▶ _Task details_: Each line below from the one containing "- Facendomi un giro, noto che tutti i servizi presenti sul" through the one containing "potrei anche farla..." is to be given again exactly, and no line outside that span.

▶ _Task input_:
———
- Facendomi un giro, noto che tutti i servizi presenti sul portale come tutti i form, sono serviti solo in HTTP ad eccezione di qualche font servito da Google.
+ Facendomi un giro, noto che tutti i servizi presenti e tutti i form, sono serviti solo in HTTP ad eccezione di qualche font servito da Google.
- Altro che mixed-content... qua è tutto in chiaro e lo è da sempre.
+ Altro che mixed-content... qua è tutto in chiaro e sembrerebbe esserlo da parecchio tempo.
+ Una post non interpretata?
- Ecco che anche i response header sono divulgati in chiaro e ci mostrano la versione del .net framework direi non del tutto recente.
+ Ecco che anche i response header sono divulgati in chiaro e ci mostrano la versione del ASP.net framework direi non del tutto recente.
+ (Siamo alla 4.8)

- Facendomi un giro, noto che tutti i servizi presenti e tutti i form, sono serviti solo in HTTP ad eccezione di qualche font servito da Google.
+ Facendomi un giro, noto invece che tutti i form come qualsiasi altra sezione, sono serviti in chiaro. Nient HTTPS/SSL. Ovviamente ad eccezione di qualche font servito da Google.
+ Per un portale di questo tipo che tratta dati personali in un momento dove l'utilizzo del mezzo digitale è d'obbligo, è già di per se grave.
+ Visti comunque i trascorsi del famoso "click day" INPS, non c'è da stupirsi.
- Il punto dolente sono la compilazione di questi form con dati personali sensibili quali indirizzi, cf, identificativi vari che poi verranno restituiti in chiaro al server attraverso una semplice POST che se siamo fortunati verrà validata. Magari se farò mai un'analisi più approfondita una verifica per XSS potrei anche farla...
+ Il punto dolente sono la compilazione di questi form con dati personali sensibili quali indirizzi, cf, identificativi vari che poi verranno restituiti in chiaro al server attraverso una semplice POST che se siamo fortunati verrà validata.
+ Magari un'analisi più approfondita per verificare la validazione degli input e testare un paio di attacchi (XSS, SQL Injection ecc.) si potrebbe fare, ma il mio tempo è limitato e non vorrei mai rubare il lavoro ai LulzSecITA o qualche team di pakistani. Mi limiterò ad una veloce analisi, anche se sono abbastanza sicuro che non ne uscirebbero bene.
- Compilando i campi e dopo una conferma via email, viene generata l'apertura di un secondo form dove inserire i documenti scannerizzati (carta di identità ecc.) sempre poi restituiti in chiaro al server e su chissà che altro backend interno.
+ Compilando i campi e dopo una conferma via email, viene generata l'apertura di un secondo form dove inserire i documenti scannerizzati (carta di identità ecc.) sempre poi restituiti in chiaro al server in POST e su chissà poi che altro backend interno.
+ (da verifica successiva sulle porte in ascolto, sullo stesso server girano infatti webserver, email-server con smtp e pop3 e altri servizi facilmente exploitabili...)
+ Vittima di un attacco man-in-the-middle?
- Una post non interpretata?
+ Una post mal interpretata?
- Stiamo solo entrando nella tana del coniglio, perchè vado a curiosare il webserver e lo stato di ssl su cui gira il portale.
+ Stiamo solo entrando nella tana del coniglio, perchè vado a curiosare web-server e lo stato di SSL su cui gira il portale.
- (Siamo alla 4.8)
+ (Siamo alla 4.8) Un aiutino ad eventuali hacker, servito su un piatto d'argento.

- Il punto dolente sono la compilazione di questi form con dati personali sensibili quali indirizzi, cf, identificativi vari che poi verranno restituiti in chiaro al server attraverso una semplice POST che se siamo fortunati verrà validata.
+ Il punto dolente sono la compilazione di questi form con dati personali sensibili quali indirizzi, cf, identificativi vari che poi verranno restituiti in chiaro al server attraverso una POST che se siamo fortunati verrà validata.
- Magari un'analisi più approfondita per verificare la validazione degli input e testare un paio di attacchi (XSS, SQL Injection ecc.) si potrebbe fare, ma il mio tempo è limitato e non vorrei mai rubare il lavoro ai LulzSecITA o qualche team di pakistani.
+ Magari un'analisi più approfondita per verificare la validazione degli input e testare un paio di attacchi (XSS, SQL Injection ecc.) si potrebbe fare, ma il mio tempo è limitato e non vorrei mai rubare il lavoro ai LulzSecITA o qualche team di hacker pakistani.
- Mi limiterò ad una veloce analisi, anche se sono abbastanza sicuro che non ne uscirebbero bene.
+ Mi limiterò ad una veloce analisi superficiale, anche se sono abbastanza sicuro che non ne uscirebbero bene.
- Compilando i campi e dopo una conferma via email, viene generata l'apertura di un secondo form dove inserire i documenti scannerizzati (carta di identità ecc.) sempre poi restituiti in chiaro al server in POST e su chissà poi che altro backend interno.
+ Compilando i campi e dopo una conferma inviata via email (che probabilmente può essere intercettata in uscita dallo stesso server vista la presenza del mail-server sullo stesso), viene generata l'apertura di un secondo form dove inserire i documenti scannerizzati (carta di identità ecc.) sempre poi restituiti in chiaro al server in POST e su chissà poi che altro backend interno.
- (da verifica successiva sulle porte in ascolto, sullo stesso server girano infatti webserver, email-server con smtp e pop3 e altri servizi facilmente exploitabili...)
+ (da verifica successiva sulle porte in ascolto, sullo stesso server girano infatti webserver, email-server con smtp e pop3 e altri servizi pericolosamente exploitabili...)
———
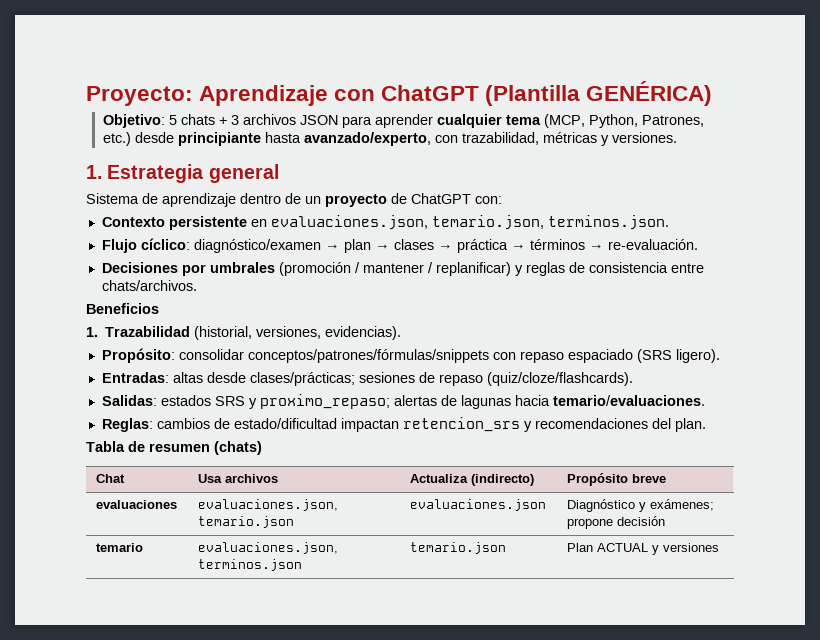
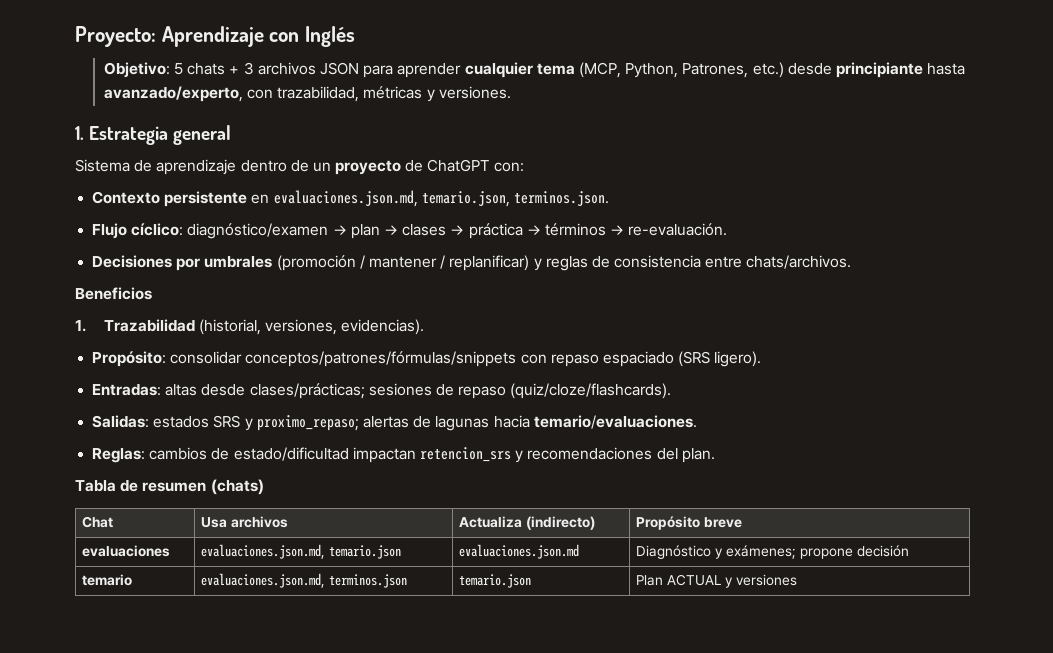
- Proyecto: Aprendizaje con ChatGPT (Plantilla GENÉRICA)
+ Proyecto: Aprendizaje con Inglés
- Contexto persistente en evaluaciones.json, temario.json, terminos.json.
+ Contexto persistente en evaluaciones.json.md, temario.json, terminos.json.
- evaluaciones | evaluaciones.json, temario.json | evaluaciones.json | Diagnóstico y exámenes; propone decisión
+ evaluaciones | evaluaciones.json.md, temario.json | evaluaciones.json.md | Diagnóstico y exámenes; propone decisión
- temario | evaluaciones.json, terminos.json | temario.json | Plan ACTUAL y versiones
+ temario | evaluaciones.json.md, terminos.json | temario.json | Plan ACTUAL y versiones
———
▶ _Response to the task_:
- Facendomi un giro, noto che tutti i servizi presenti sul portale come tutti i form, sono serviti solo in HTTP ad eccezione di qualche font servito da Google.
+ Facendomi un giro, noto che tutti i servizi presenti e tutti i form, sono serviti solo in HTTP ad eccezione di qualche font servito da Google.
- Altro che mixed-content... qua è tutto in chiaro e lo è da sempre.
+ Altro che mixed-content... qua è tutto in chiaro e sembrerebbe esserlo da parecchio tempo.
+ Una post non interpretata?
- Ecco che anche i response header sono divulgati in chiaro e ci mostrano la versione del .net framework direi non del tutto recente.
+ Ecco che anche i response header sono divulgati in chiaro e ci mostrano la versione del ASP.net framework direi non del tutto recente.
+ (Siamo alla 4.8)

- Facendomi un giro, noto che tutti i servizi presenti e tutti i form, sono serviti solo in HTTP ad eccezione di qualche font servito da Google.
+ Facendomi un giro, noto invece che tutti i form come qualsiasi altra sezione, sono serviti in chiaro. Nient HTTPS/SSL. Ovviamente ad eccezione di qualche font servito da Google.
+ Per un portale di questo tipo che tratta dati personali in un momento dove l'utilizzo del mezzo digitale è d'obbligo, è già di per se grave.
+ Visti comunque i trascorsi del famoso "click day" INPS, non c'è da stupirsi.
- Il punto dolente sono la compilazione di questi form con dati personali sensibili quali indirizzi, cf, identificativi vari che poi verranno restituiti in chiaro al server attraverso una semplice POST che se siamo fortunati verrà validata. Magari se farò mai un'analisi più approfondita una verifica per XSS potrei anche farla...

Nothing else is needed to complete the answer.